FREMONT -- Builders of the Patterson Ranch subdivision are expected to break ground next year, but school district officials fret that its 500 new homes will add more students than nearby schools can handle, worsening the Ardenwood neighborhood schools' already major overcrowding problem.
"Our goal is to provide neighborhood school seats for kids, so that they can attend school close to where they live, as opposed to being shipped across town," said Fremont school superintendent James Morris. "We don't want to tell families that their children have to go to different schools."
But that's exactly what might happen to families who will buy homes in Patterson Ranch, where the nearest elementary schools already are overflowing. The district's newest K-12 campus was built a quarter-century ago.
Student enrollment in the district's 41 schools is 33,000, and steadily rising. Last year alone, Fremont Unified increased by 600 students, district officials said. That was a sharp spike from the past half decade, when enrollment grew 300 students each year. Rising enrollment can be "a good problem," Morris said, but it also poses severe challenges to North Fremont parents.

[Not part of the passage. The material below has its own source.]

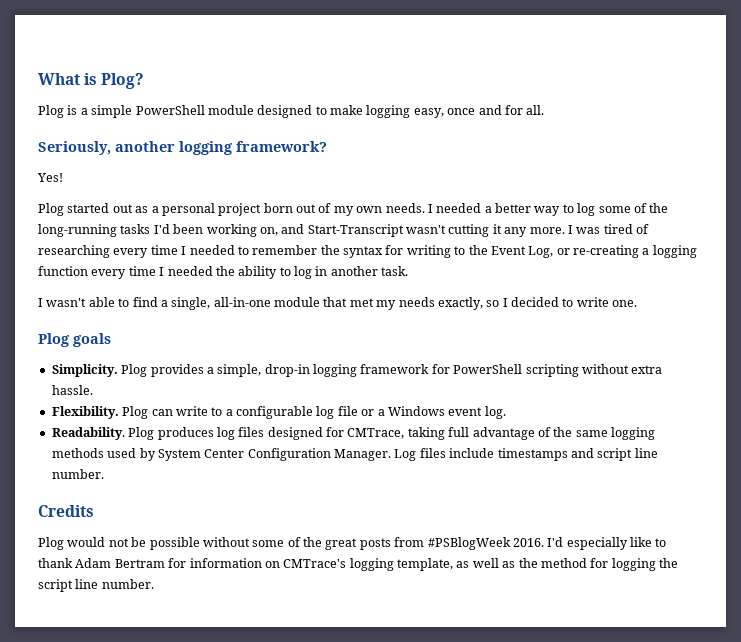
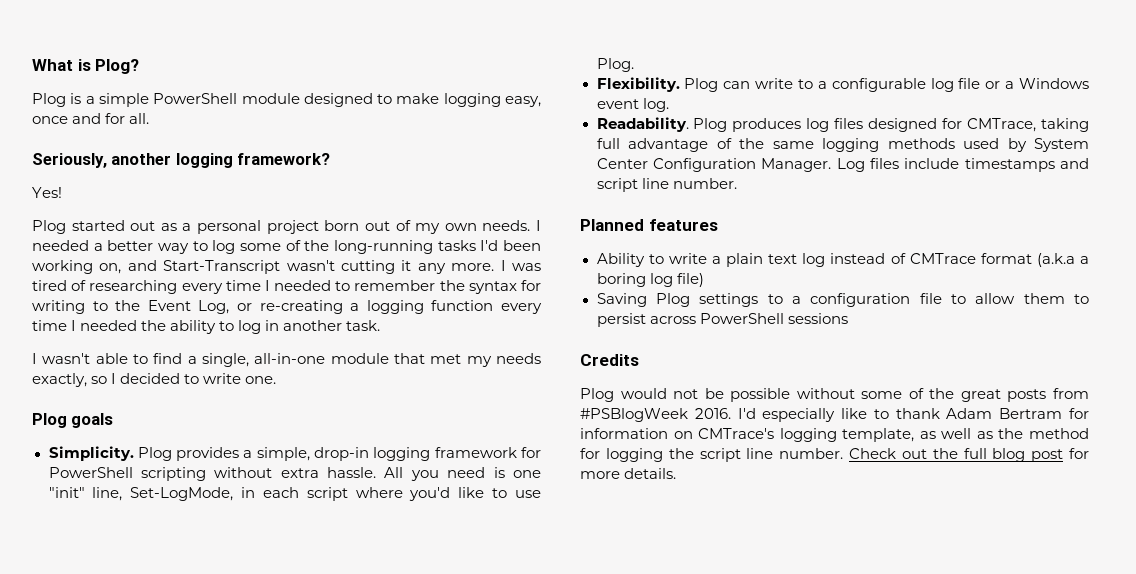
(93, 390) none -> [384,467,542,481] [48,487,542,501] [596,58,634,72] All you need is one "init" line, Set-LogMode, in each script where you'd like to use Plog.
(104, 474) none -> [580,219,718,231] [596,253,1089,267] [596,273,704,287] [596,293,1089,307] [596,313,848,327] // Planned features // Ability to write a plain text log instead of CMTrace format (a.k.a a boring log file) // Saving Plog settings to a configuration file to allow them to persist across PowerShell sessions
(154, 584) none -> [849,448,1089,462] [580,468,677,479] Check out the full blog post for more details.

The overcrowding, along with the impending Patterson Ranch development, prompted the school board to take the "unprecedented action of saying we're not going to assign (Patterson Ranch) to a school," Morris said. "We're going to place those students wherever there is space in the city."
Forest Park and Ardenwood elementary schools -- the campuses closest to Patterson Ranch -- have a combined capacity of 1,900 seats, falling far short of the 2,200 students now living in the area, Morris said. That has forced the district to send extra 300 students to the next-closest elementary schools: Warwick, Patterson, Oliveira and Brookvale.
These are hardly long-term remedies. The school board recently voted to lower the student-teacher ratio from 30-1 to 24-1, in grades K-3, over the next seven years. Smaller class sizes improve learning, but likely will exacerbate Fremont's overcrowding issue, district officials said. American High, the high school closest to Ardenwood's campuses, is operating at more than 90 percent capacity and it's a matter of time before it hits its limit, Morris said. At campuses on the verge of overcrowding, the school district will add portable classrooms where necessary, he said.
The proposed housing development is owned by the Patterson family, who have controlled ranch land in the area since the 1850s, when patriarch George Washington Patterson purchased his first parcel. In 2010, the Patterson Ranch project was approved for 500 single-family residences to be built on 80 acres east of Ardenwood Boulevard, and bounded by Paseo Padre Parkway, Alameda Creek and railroad tracks.
To cover the development's impacts on Fremont schools, the Pattersons are required to pay about $6 million to the district. But that sum won't come close to covering the $22 million construction tab for a new elementary school to absorb the students the project will generate, Morris said. Forest Park Elementary is Fremont's most recently built K-12 campus. It was constructed in 1988, for about $3 million, Morris said.
Jana Sokale -- a member of Friends of Coyote Hills, a grass roots group that has worked to lessen Patterson Ranch's environmental impacts -- sharply criticized the large disparity between the developer fees and the cost of the district's needs.
"It's part of a larger problem, in that we're allowing private developers to build and reap profit without fully floating the cost of all the externalities of their development," said Sokale.
Charles "Chop" Keenan, a Palo Alto developer representing the Patterson family, said the recession delayed the housing development's progress. But now that the economy is perking up, Keenan said that ground likely will be broken next spring and site preparation, which could take up to 18 months, will follow.
Over the years, the Pattersons and their representatives have had talks with the school district about providing land or building a new campus. Patterson Ranch's initial plans called for 1,500 homes and a new elementary school, but when the Pattersons reduced the scale of the project because of the recession and pressure from Friends of Coyote Hills, they also scrapped plans for the school.
"There has been talk by the developer about parcels of land for a new school," Morris said. "But there has been no formal offer to the district, saying, 'Hey, we'd like to do this.'"
Morris said the school district has not had substantive discussions with Fremont staff or council members about the project since its approval in 2010.
Mayor Bill Harrison acknowledges that the overcrowding problem must be addressed. He noted that more housing is in the works near the proposed mixed-use Warm Springs development, which would include 3,000 residences on the southern end of town. "Maybe we can use the traction from working together on Warm Springs to address the overcrowding problem in the north Fremont area," he said. "I'm happy to work with the school district and the developer to find a solution out there."